To track the Author of the Whitechapel Horrors - Hunting Up a Malay
London, Oct. 5.
Since Sunday the evening papers have been busy contradicting the stories of the morning papers about the Whitechapel murders and the next day's morning papers return the compliment in kind. Except that the mutilated bodies have been found and identified, no fact throwing light upon the deed or the murderer has transpired, and at the present moment there is not one person under detention. The American arrested on suspicion of being the Whitechapel murderer was released to-day. It was a case of delirium tremens, and as the prisoner gave a satisfactory account of his past conduct the police had to discharge him. The accused tendered his name and address to the police on the understanding that they were not to be known. There is absolutely no clue whatever, and the Scotland Yard officials are frightfully at sea, while the public mind is considerably agitated.
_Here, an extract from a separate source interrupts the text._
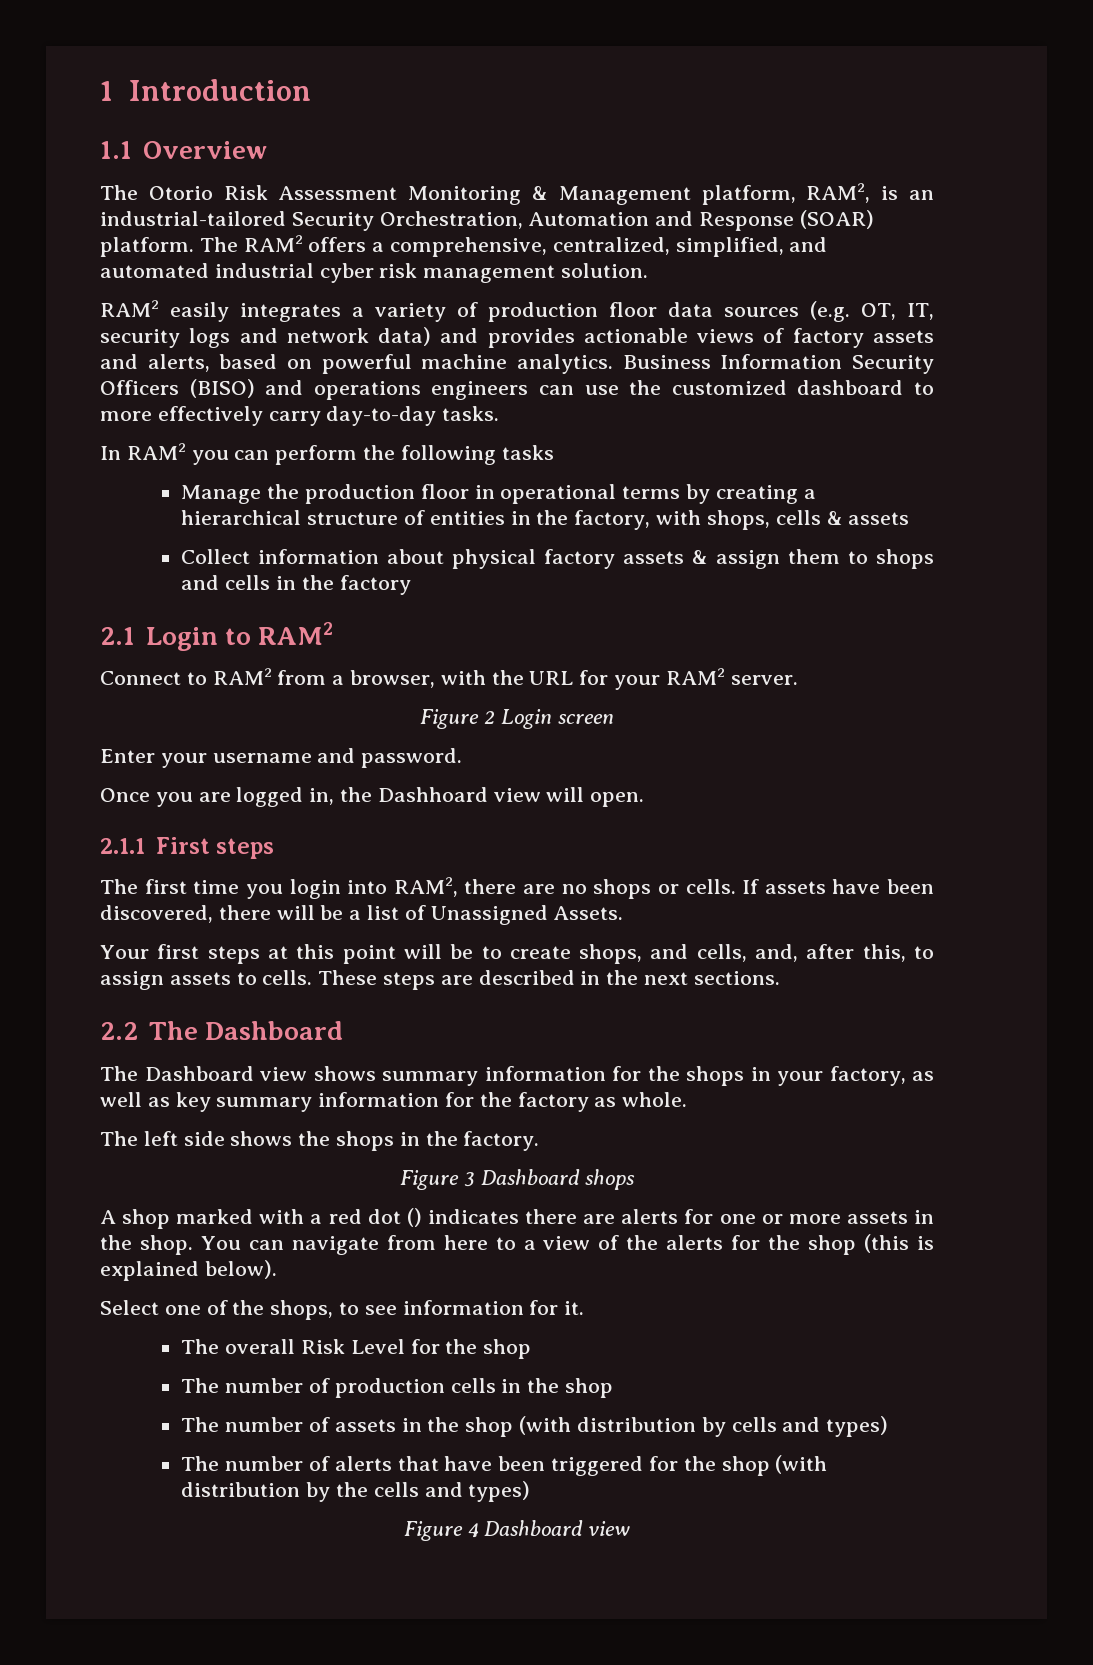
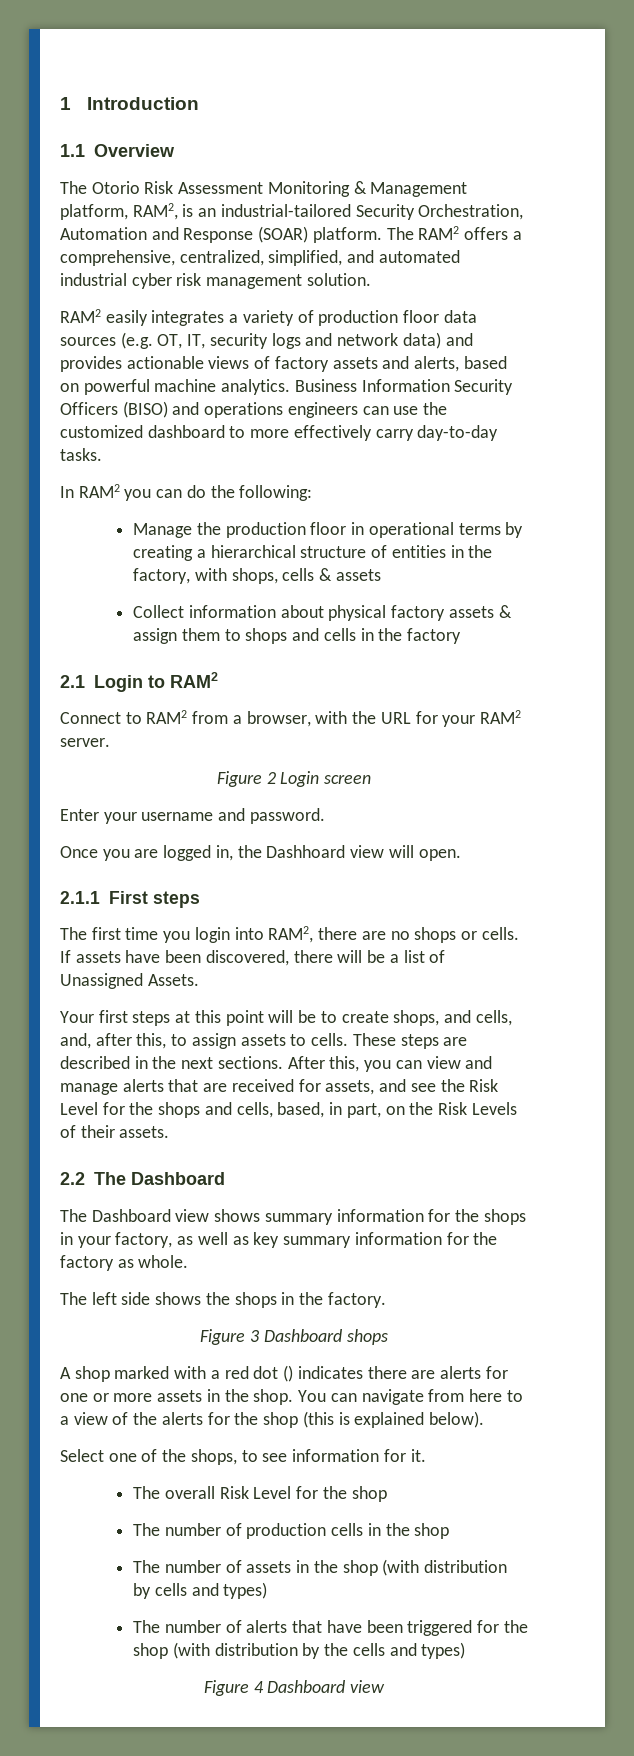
- In RAM2 you can perform the following tasks
+ In RAM2 you can do the following:
+ After this, you can view and manage alerts that are received for assets, and see the Risk Level for the shops and cells, based, in part, on the Risk Levels of their assets.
Sir Charles Warren, commissioner of the metropolitan police, has decided to adopt one of the many suggestions offered in reference to the Whitechapel murders, and employ bloodhounds in the district frequented by the murderer to aid in the search for him. The police have adopted the story that a sailor, George Dodge, relates about a Malay cook, who as a revenge for being robbed by a woman with whom he had consorted, threatened to murder and mutilate every Whitechapel woman he met until he found the guilty one. Acting upon this clue, the police are hunting everywhere for the Malay.